Keywords

1 Introduction

The Key Encapsulation Mechanism (KEM) called Bit Flipping Key Encapsulation (BIKE) [2] is based on Quasi-Cyclic Moderate-Density Parity-Check (QC-MDPC) codes, and is one of the Round-2 candidates of the NIST PQC Standardization Project [15]. The submission includes several variants of the KEM and we focus here on BIKE-1-CCA Level-1 and Level-3.

The common QC-MDPC decoding algorithms are derived from the Bit-Flipping algorithm [12] and come in two main variants.

  • “Step-by-Step”: it recalculates the threshold every time that a bit is flipped. This is an enhancement of the “in-place” decoder described in [11].

  • “Simple-Parallel”: a parallel algorithm similar to that of [12]. It first calculates some thresholds for flipping bits and then flips the bits in all of the relevant positions, in parallel.

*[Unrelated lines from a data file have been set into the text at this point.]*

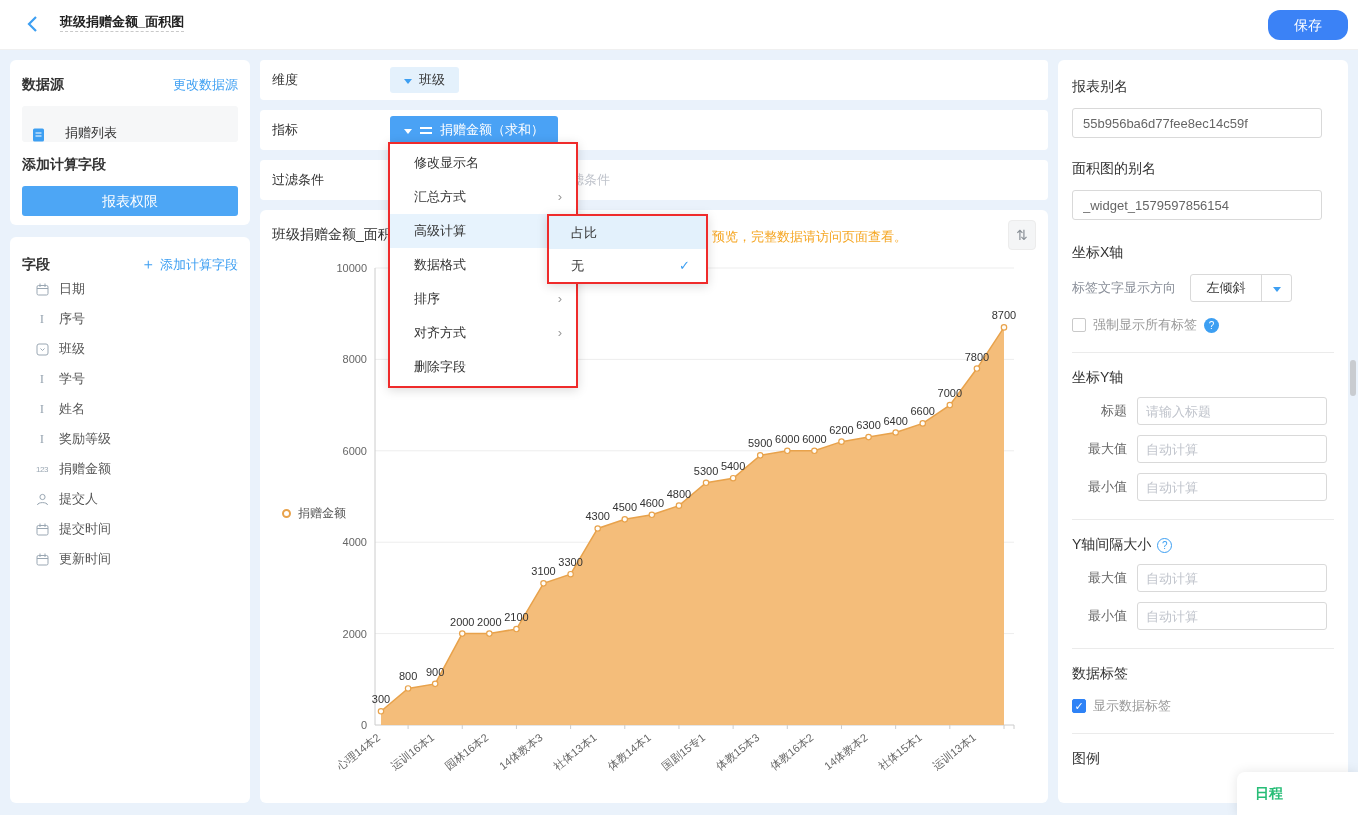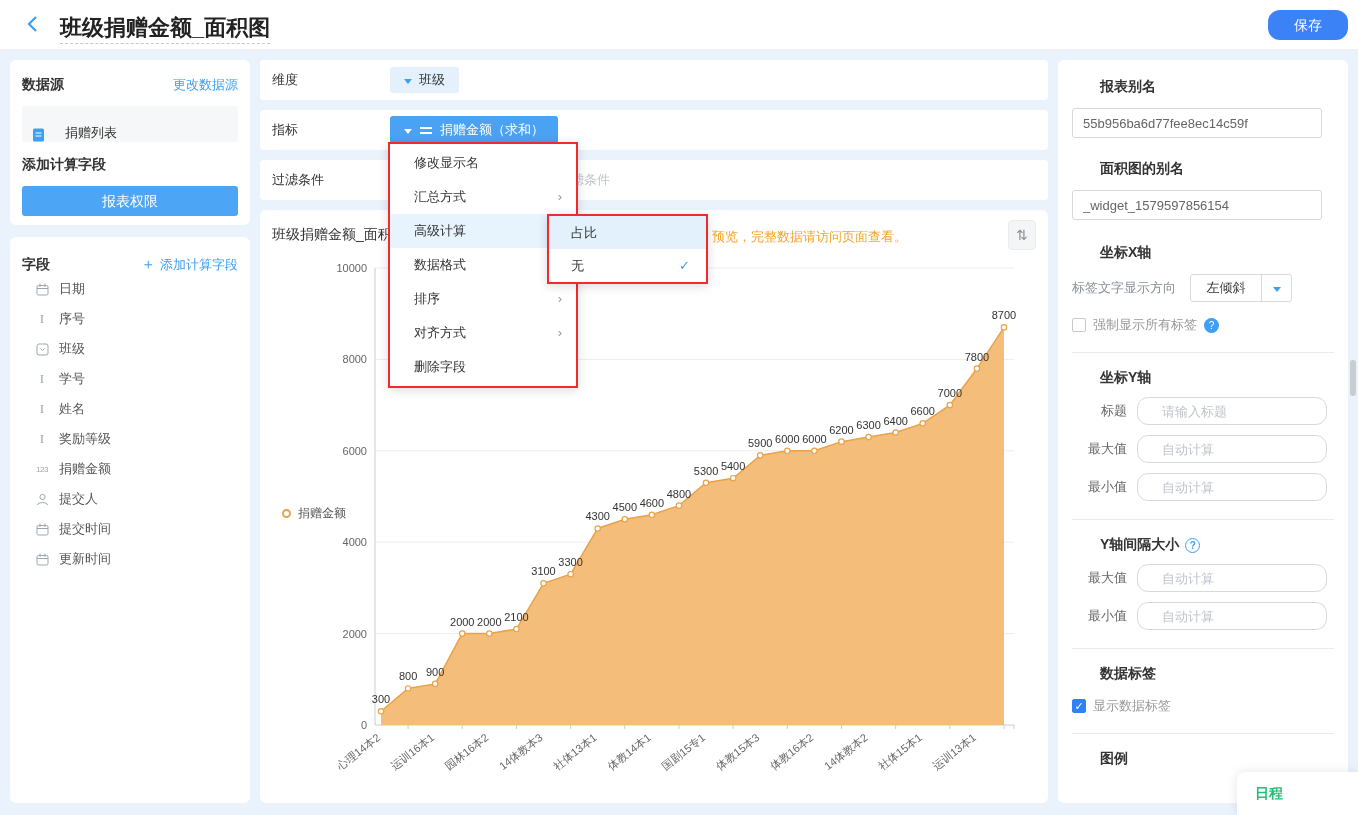--- a/index.html
+++ b/index.html
@@ -9,7 +9,7 @@
   
   .topbar{position:absolute;top:0;left:0;width:1358px;height:50px;background:#fff;border-bottom:1px solid #f0f0f0;z-index:5;}
   .back{position:absolute;left:26px;top:15px;width:20px;height:20px;cursor:pointer;}
-  .pagetitle{position:absolute;left:60px;top:13px;font-size:22px;font-weight:bold;color:#222;border-bottom:1px dashed #c9c9c9;padding-bottom:0;}
+  .pagetitle{position:absolute;left:60px;top:13px;font-size:13px;font-weight:bold;color:#222;border-bottom:1px dashed #c9c9c9;padding-bottom:0;}
   .savebtn{position:absolute;right:10px;top:10px;width:80px;height:30px;background:#3b82f6;color:#fff;border:none;border-radius:12px;font-size:14px;text-align:center;line-height:30px;cursor:pointer;}
   
   .ds-card{left:10px;top:60px;width:240px;height:165px;padding:16px 12px;}

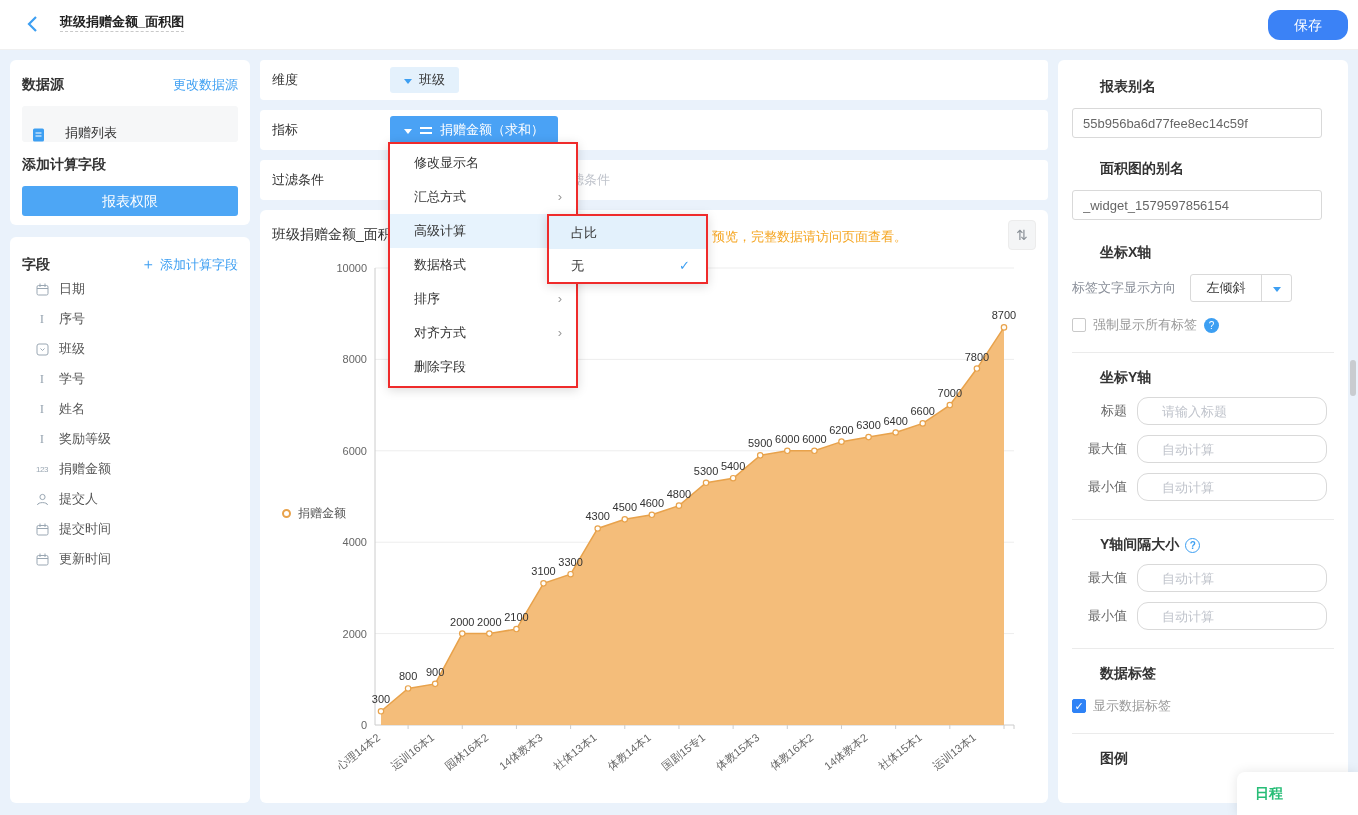--- a/index.html
+++ b/index.html
@@ -55,7 +55,7 @@
   .check{color:#3d9ff2;font-size:13px;}
   
   .set-card{left:1058px;top:60px;width:290px;height:743px;padding:18px 14px;}
-  .set-sec{font-size:14px;font-weight:bold;color:#333;margin-left:28px;}
+  .set-sec{font-size:14px;font-weight:normal;color:#333;}
   .inputbox{width:250px;height:30px;border:1px solid #d9d9d9;border-radius:3px;padding:0 10px;font-size:13px;color:#666;background:#fff;font-family:inherit;}
   .inputbox::placeholder{color:#c0c4cc;}
   .mt{margin-top:8px;}

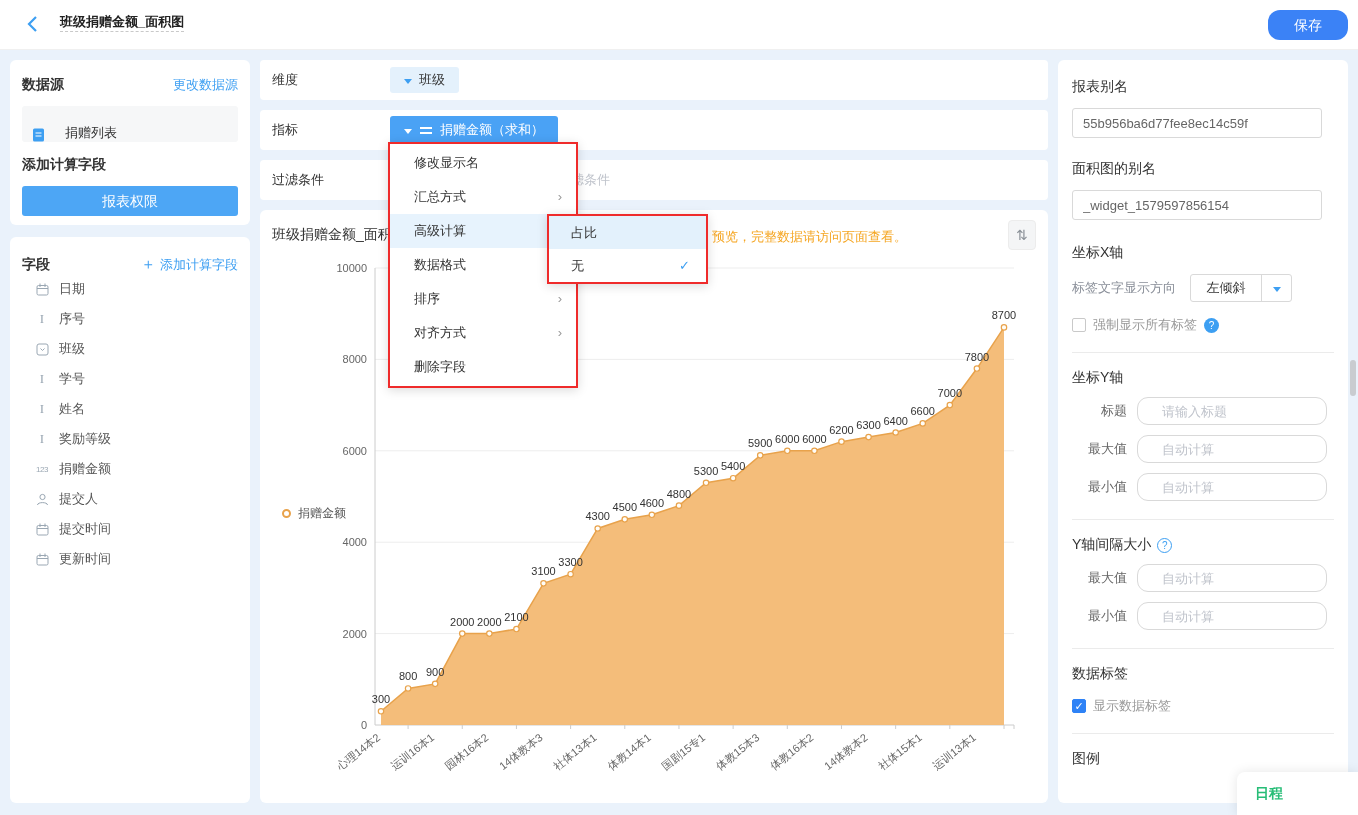--- a/index.html
+++ b/index.html
@@ -61,7 +61,7 @@
   .mt{margin-top:8px;}
   .formrow{display:flex;align-items:center;margin-top:10px;}
   .frlabel{width:55px;text-align:right;margin-right:10px;color:#666;flex:0 0 55px;}
-  .frinput{width:190px;height:28px;border:1px solid #d9d9d9;border-radius:11px;padding:0 24px;font-size:13px;color:#666;font-family:inherit;}
+  .frinput{width:190px;height:28px;border:1px solid #d9d9d9;border-radius:3px;padding:0 8px;font-size:13px;color:#666;font-family:inherit;}
   .frinput::placeholder{color:#c0c4cc;}
   .divider{height:1px;background:#ebebeb;margin:18px 0 16px 0;}
   .dirrow{display:flex;align-items:center;margin-top:12px;}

BIKE uses a decoder for the decapsulation phase. The specific decoding algorithm is a choice shaped by the target DFR, security, and performance. The IND-CCA version of BIKE Round-2 [2] is specified with the “BackFlip” decoder, which is derived from Simple-Parallel. The IND-CPA version is specified with the “One-Round” decoder, which combines the Simple-Parallel and the Step-By-Step decoders. In the “additional implementation” [7] we chose to use the “Black-Gray” decoder (BG) [5, 8], with the thresholds defined in [2]. This decoder (with different thresholds) appears in the BIKE pre-Round-1 submission “CAKE” and is due to N. Sendrier and R. Misoczki.

This paper explores a new family of decoders that combine the BG and the Bit-Flipping algorithms in different ways. Some combinations achieve the same or even better DFR compared to BG with the same block size, and at the same time also have better performance.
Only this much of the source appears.